Long time listener, 1st time caller...

Thread starter #1
1st post, joined back in Sept of 2014, when I picked up a Ray Greene Surf Sailer for my son who is in Boy Scouts after watching him sail an asst. Scoutmaster's boat. A coworker had a Sunfish destroyed in a storm at his house, but saved the mast, boom & sail. One of our asst. Scoutmasters is in Ship 131, a Sea Scout crew and put me in touch with their Skipper who got me a cheek and rudder and I ordered some more. The project stalled after that.

I just picked up a AMF Alcort Sunfish that is less work and am efforting to get it up and going now. My son made Eagle and is 17 1/2. We have a lake campout in a couple months and I'm trying to get her going.

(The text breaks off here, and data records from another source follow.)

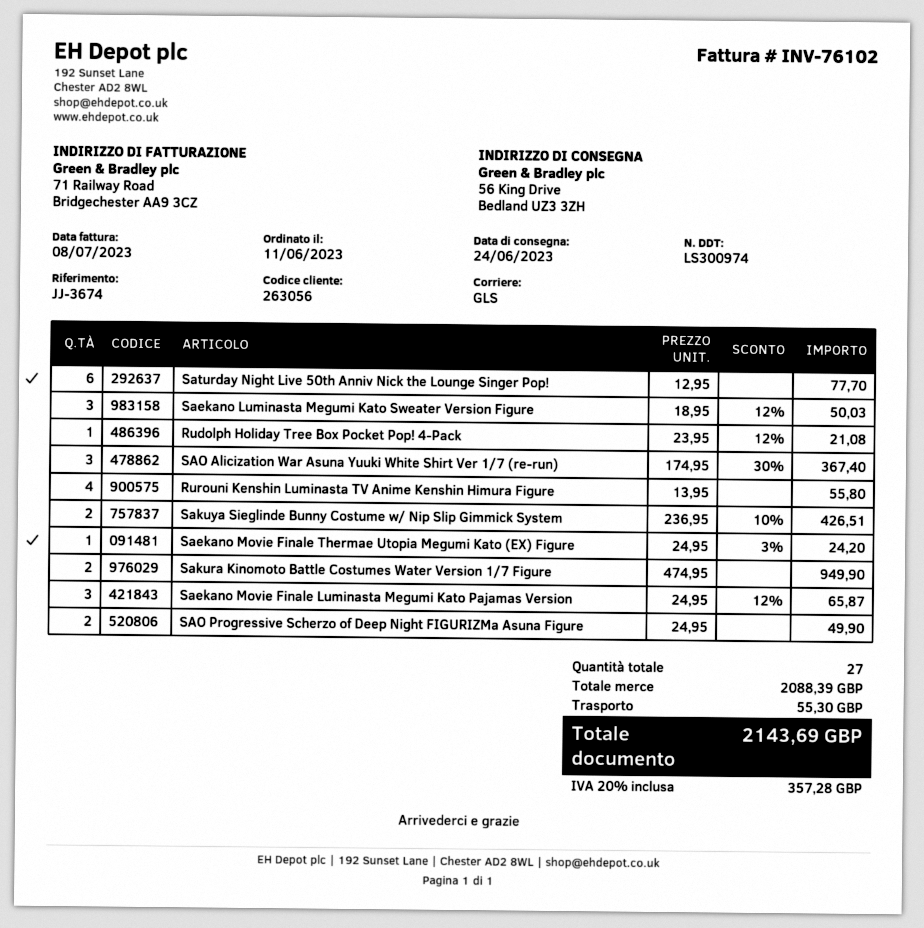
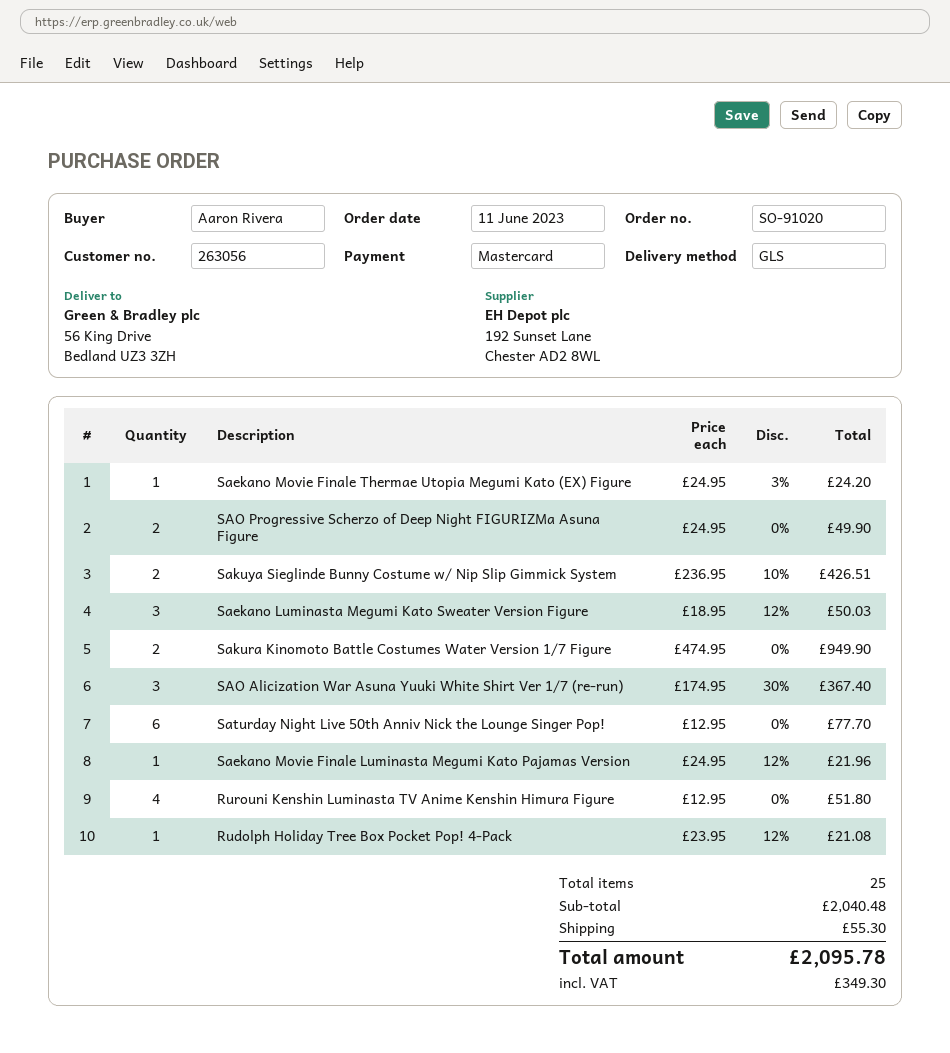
Rurouni Kenshin Luminasta TV Anime Kenshin Himura Figure: 4 x 13.95 = 55.80 -> 4 x 12.95 = 51.80
Saekano Movie Finale Luminasta Megumi Kato Pajamas Version: 3 x 24.95 - 12% = 65.87 -> 1 x 24.95 - 12% = 21.96
total quantity: 27 -> 25
subtotal: 2088.39 -> 2040.48
tax: 357.28 -> 349.30
total: 2143.69 -> 2095.78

I only have a serial number on the boat, there is no number on the transom. 87xxx. It has a hook at the front of the cockpit, no bullseye, just a swivel block and no gudgeon on the back, the rudder was mounted to the deck. Its gone leaving 3 holes. I had bought a gudgeon and 3 large ports, was thinking of putting one way in the back with the lip covering the back 2 holes. I'll get a backing plate with a groove and install my new stuff.

I've got a crack on the bottom of the transom and amidships on the starboard side at the chine.

I'll post pics when I get to work from my computer instead of dealing with this phone.
 

beldar boathead

Well-Known Member
#2
Sounds like your boat is a 1970 or 71 - the rudder mounts were different then - what is called “old style.”

Nice to have you posting on the board!!
 
Thread starter #5
The Surf Sailer (SS) is behind the fence, upside down. The 'fish is in the garage right now. I'm not sure if I want to keep the SS or not, The daggerboard hole is bigger on the SS both in width and length. My coworker that gave me the sails also gave me a daggerboard and rudder off a bigger boat that I could cut down to fit the SS. It'd be cool to have to boats so my son and I could sail together.

Is Marine RX what I want to use for repairs? Since I'm putting in the access port at the transom for the gudgeon backing plate, I'll be able to get to the backside of that spot easily. I've thought about the second port amidships, I could put it starboard go get the backside of that one as well, get a cat bag for that port for cell phone and keys.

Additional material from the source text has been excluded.